:: Task ::
Give back every line of the data exactly. Pictures are not part of the copy.

======== Data for the task

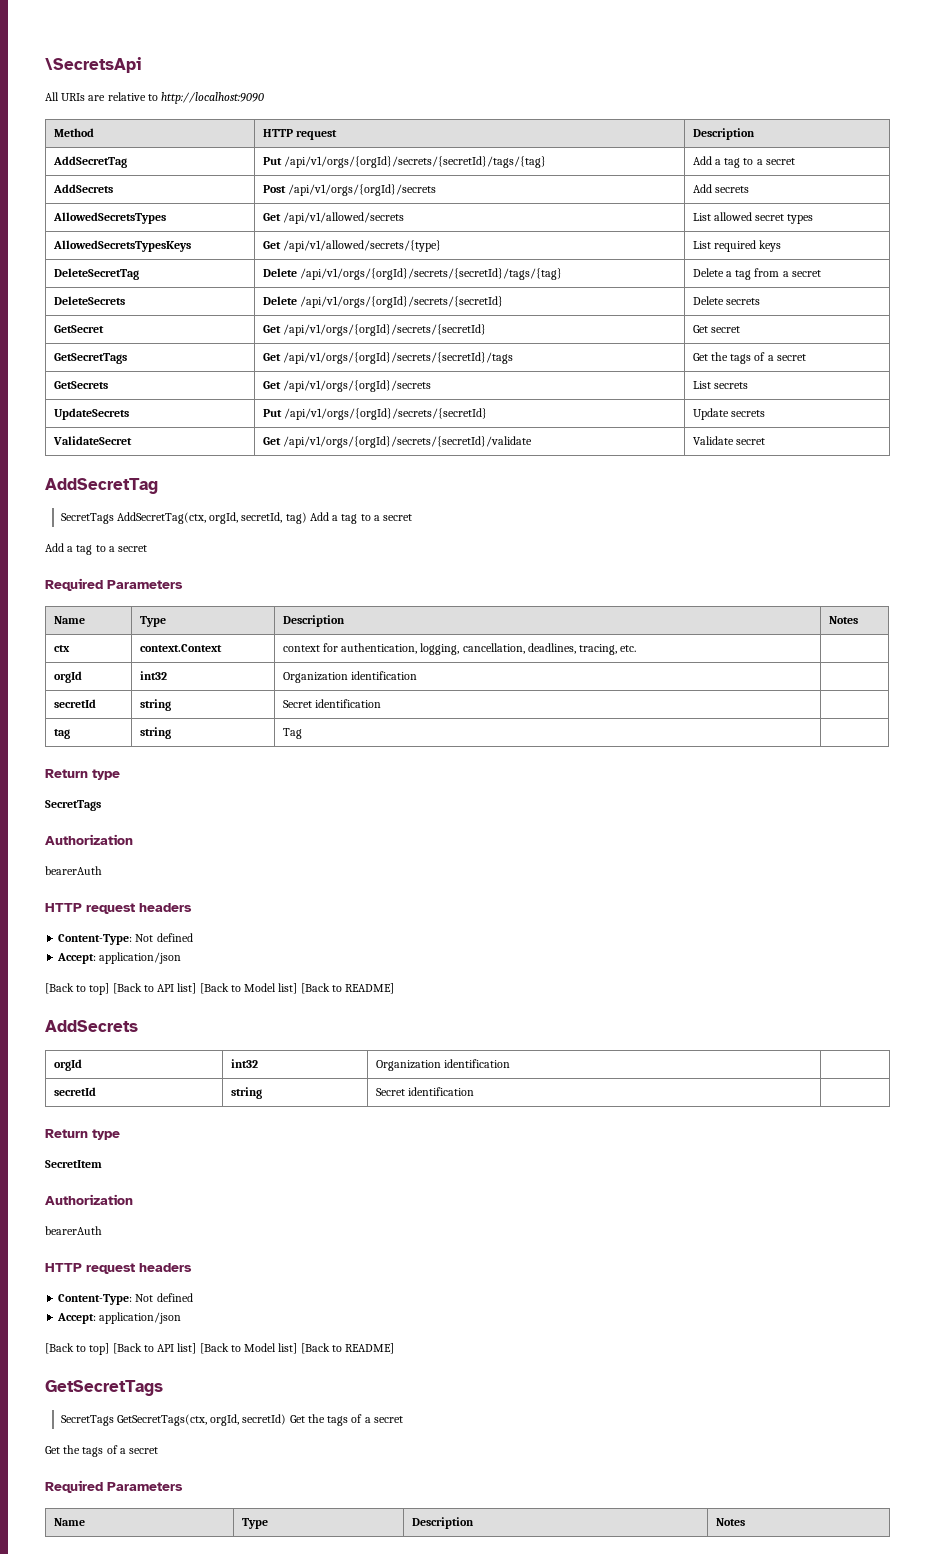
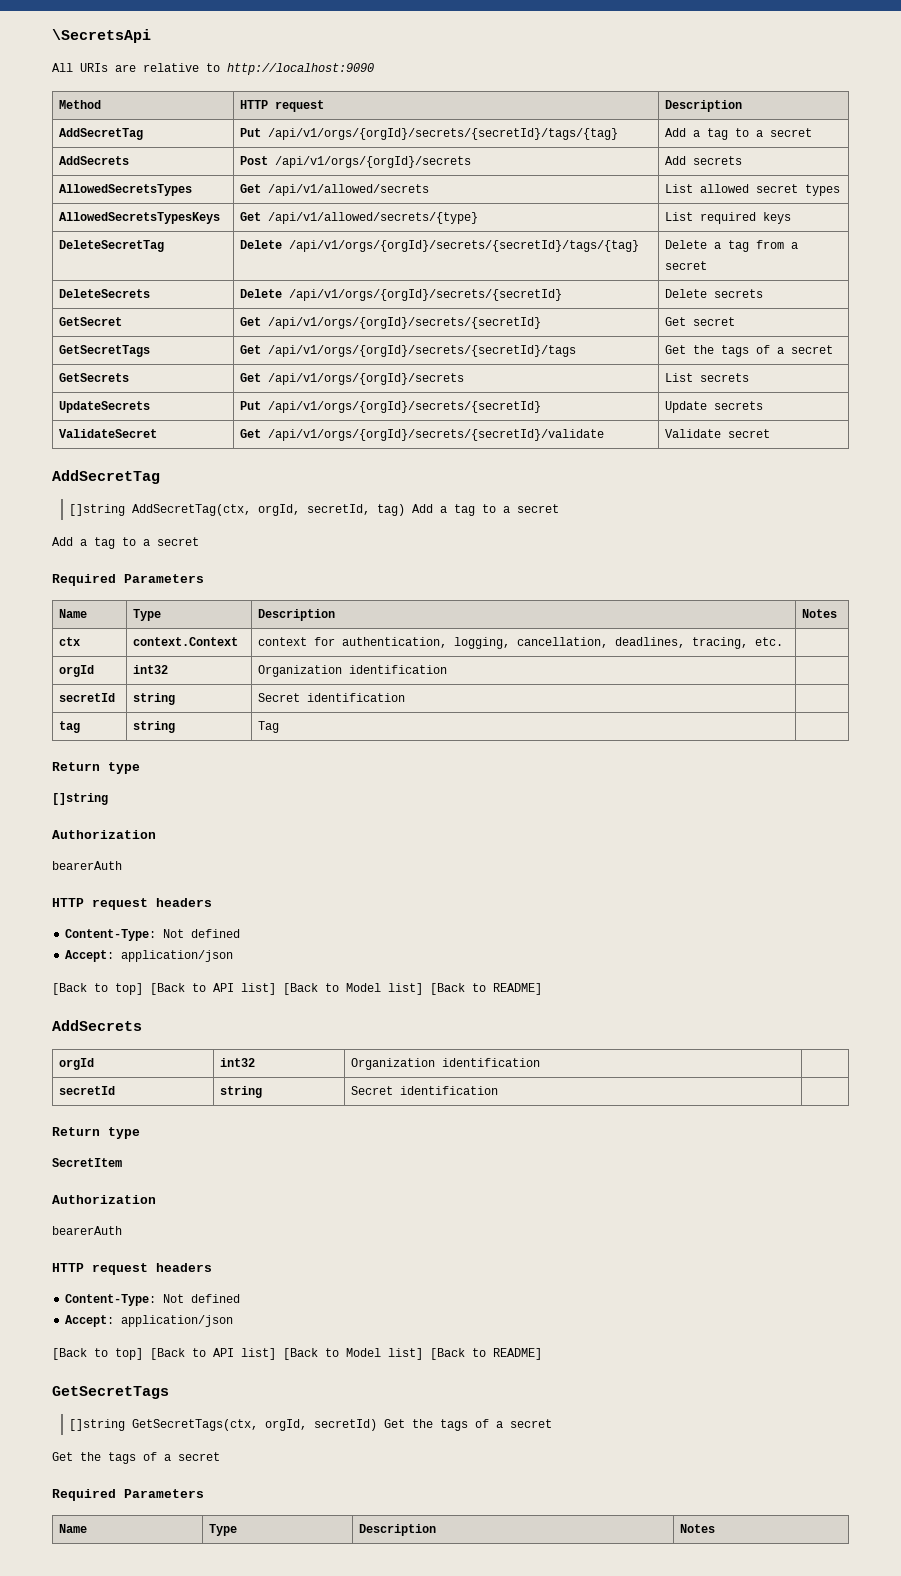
[60,513,114,524] SecretTags -> [69,504,126,516] []string
[45,800,101,811] SecretTags -> [52,793,108,805] []string
[60,1415,114,1426] SecretTags -> [69,1419,126,1431] []string

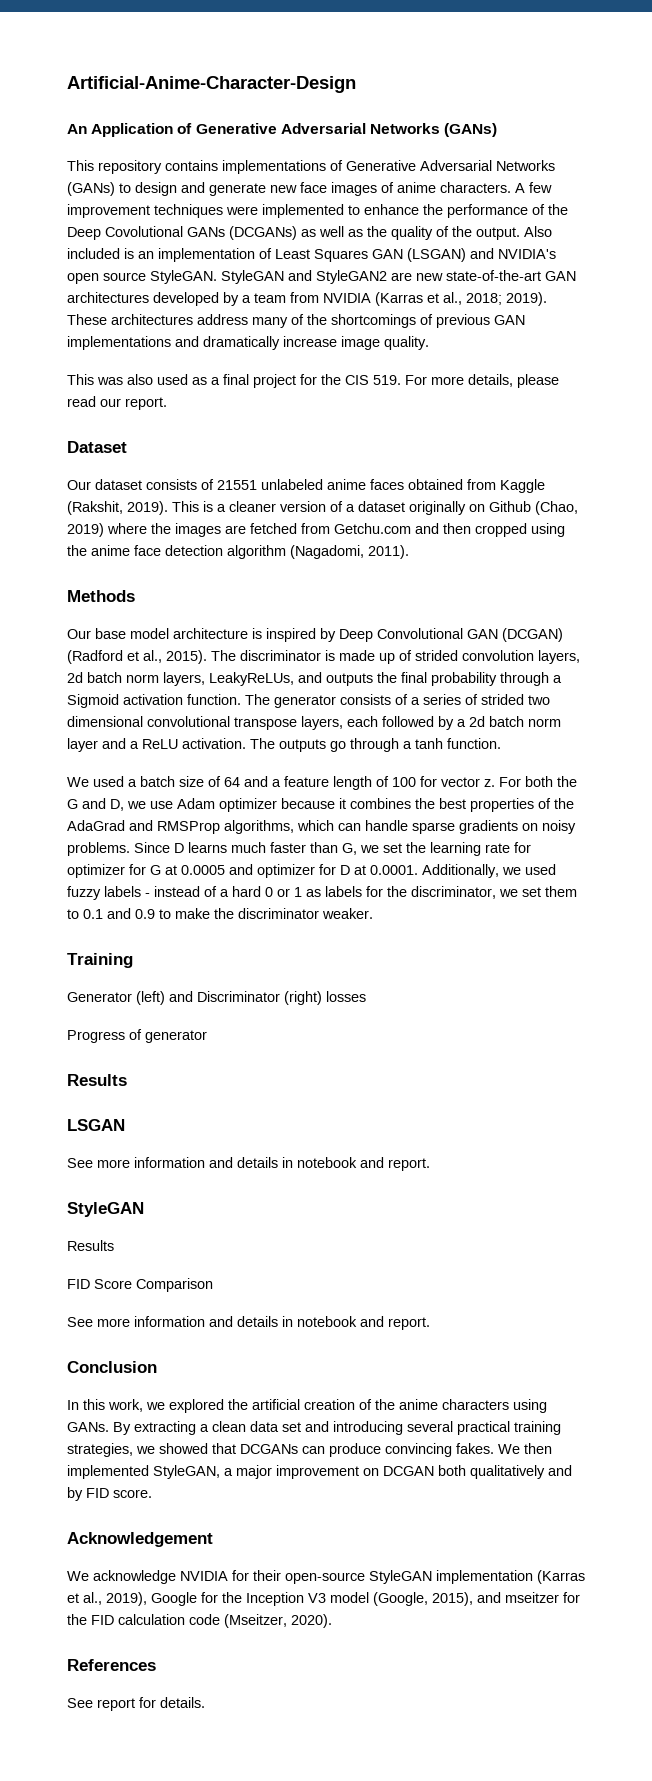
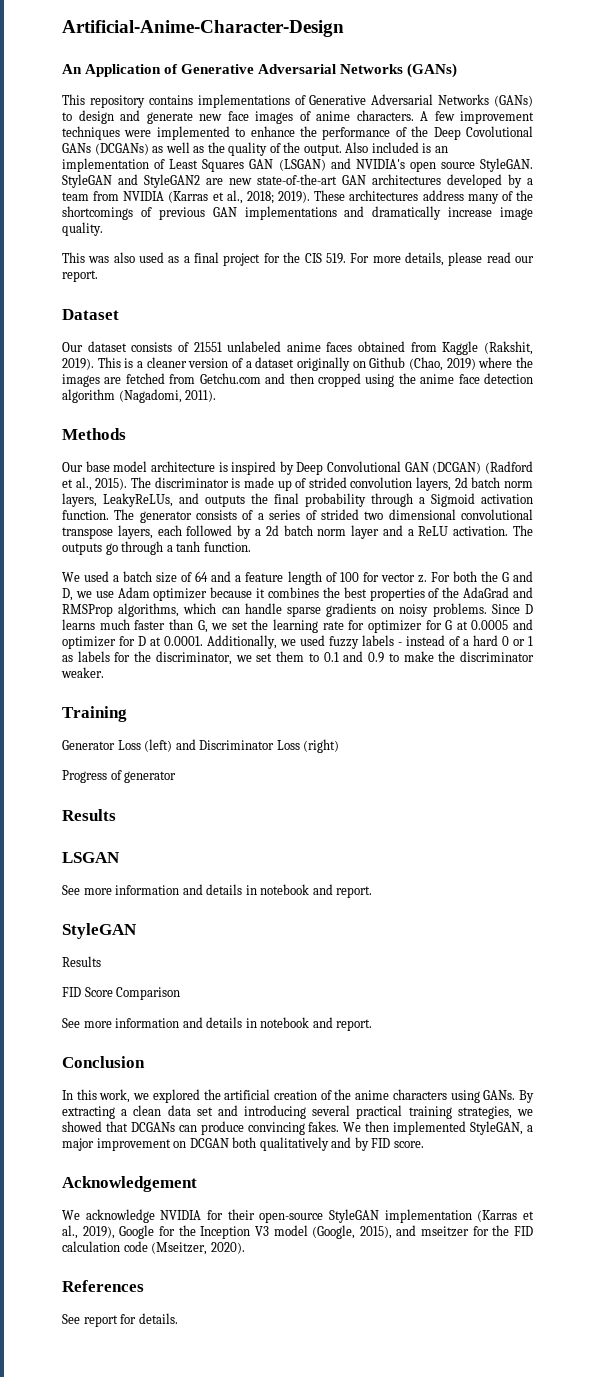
(132, 997) none -> [117,740,141,750] Loss
(280, 996) none -> [276,740,300,750] Loss
[326,991,366,1002] losses -> (340, 746) none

================

:: Reply to the exercise ::
[60,513,114,524] SecretTags -> [69,504,126,516] []string
[45,800,101,811] SecretTags -> [52,793,108,805] []string
[60,1415,114,1426] SecretTags -> [69,1419,126,1431] []string

(132, 997) none -> [117,740,141,750] Loss
(280, 996) none -> [276,740,300,750] Loss
[326,991,366,1002] losses -> (340, 746) none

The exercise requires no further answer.